# [Problem]
Print nothing but the lines below starting at the line that holds "[589,65,689,80] [451,91,703,107] [451,118,716,134]" and ending at the line that holds "[434,699,471,712] [451,733,730,749] [451,762,518,776]", including both, each exactly as written.

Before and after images
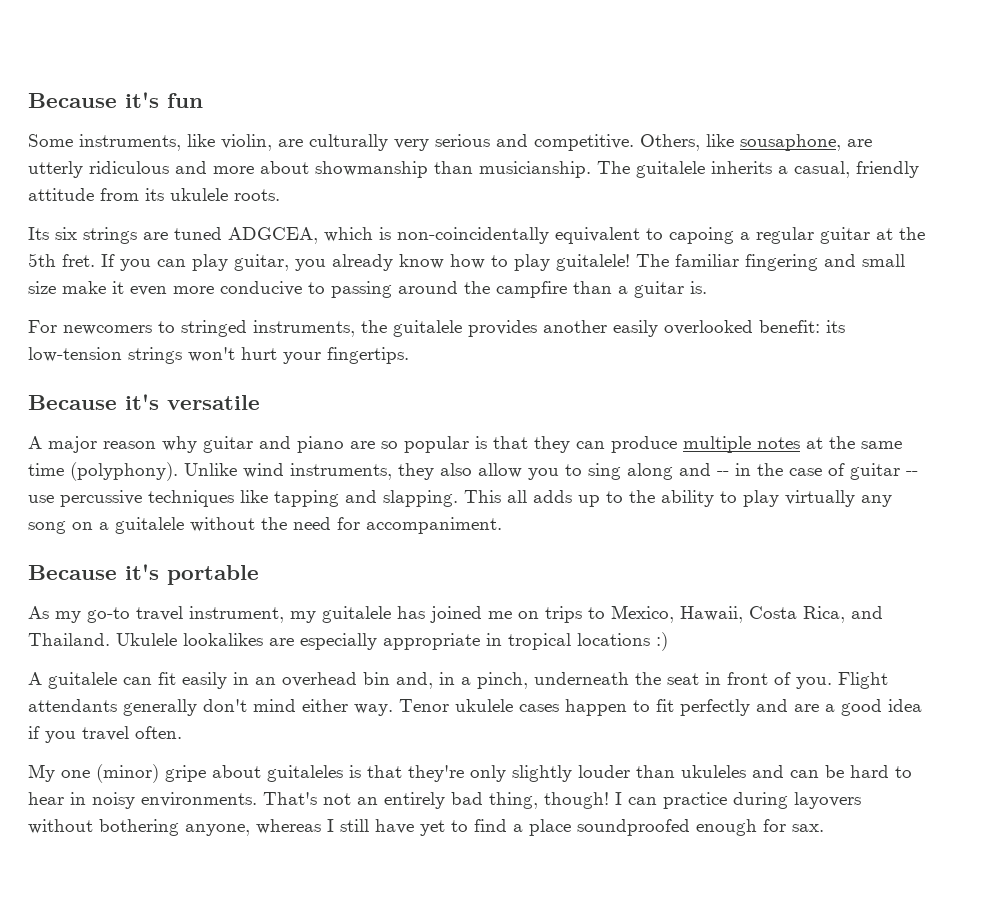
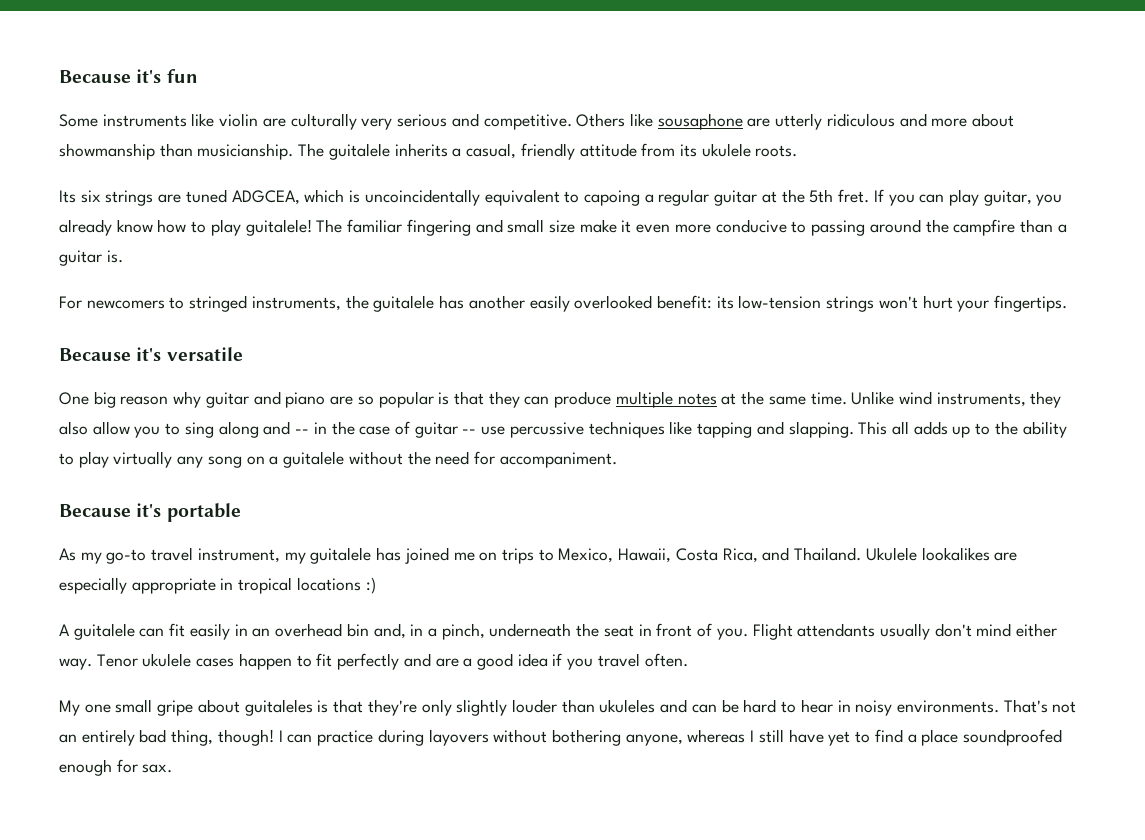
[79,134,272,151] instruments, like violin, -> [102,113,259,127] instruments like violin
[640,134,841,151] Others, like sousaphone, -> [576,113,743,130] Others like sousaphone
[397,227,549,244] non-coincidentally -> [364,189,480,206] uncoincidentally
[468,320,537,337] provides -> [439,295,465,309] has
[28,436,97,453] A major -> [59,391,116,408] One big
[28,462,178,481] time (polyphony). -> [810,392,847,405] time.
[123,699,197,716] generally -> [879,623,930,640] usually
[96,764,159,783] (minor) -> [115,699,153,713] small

--

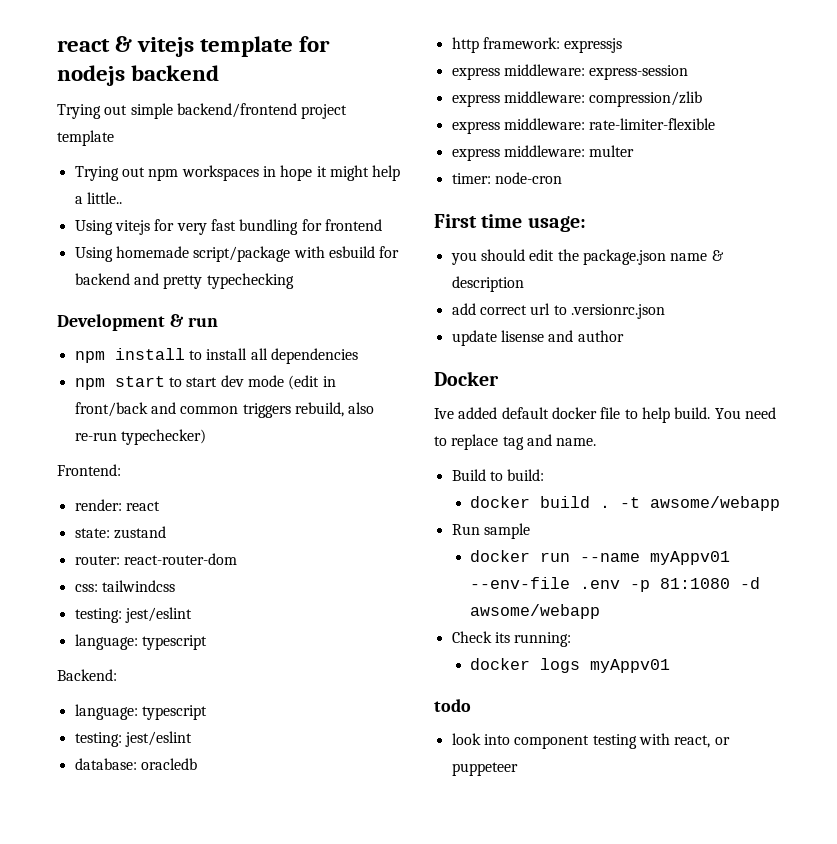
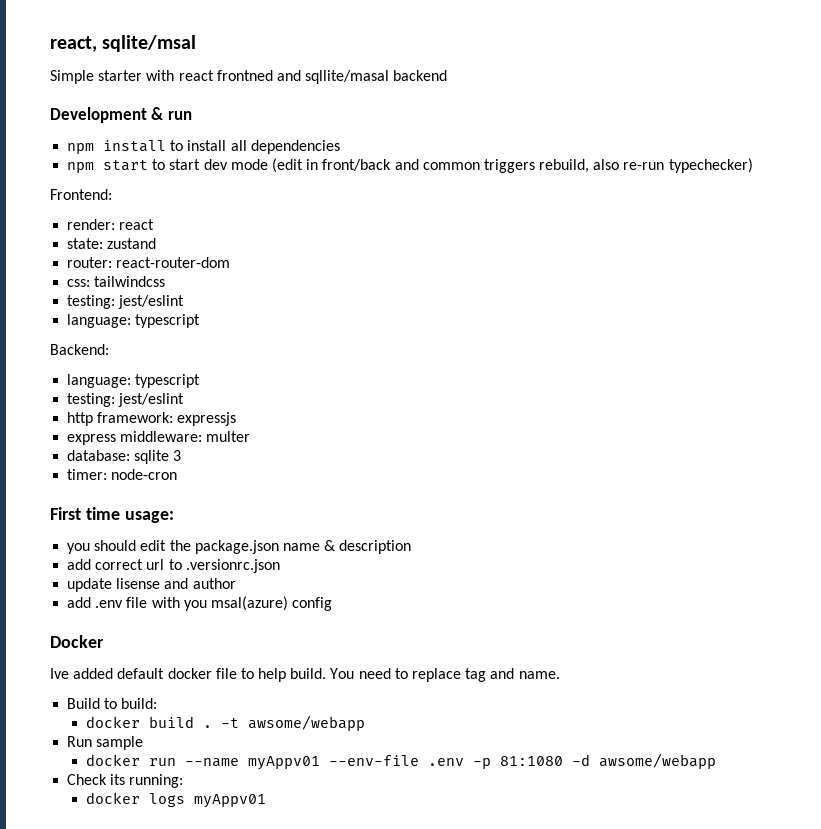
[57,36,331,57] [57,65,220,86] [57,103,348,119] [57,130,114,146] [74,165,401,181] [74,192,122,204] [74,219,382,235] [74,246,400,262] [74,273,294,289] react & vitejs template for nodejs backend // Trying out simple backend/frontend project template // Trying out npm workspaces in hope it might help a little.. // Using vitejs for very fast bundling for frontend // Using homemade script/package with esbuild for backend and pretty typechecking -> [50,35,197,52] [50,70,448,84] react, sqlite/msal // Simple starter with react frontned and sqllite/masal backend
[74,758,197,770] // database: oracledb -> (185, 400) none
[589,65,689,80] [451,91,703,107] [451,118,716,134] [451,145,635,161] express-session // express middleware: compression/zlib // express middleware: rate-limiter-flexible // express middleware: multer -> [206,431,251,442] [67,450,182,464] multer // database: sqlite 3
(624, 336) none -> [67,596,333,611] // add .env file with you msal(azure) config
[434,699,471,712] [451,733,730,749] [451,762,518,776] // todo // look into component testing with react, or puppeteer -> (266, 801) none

# [Answer to this problem]
[589,65,689,80] [451,91,703,107] [451,118,716,134] [451,145,635,161] express-session // express middleware: compression/zlib // express middleware: rate-limiter-flexible // express middleware: multer -> [206,431,251,442] [67,450,182,464] multer // database: sqlite 3
(624, 336) none -> [67,596,333,611] // add .env file with you msal(azure) config
[434,699,471,712] [451,733,730,749] [451,762,518,776] // todo // look into component testing with react, or puppeteer -> (266, 801) none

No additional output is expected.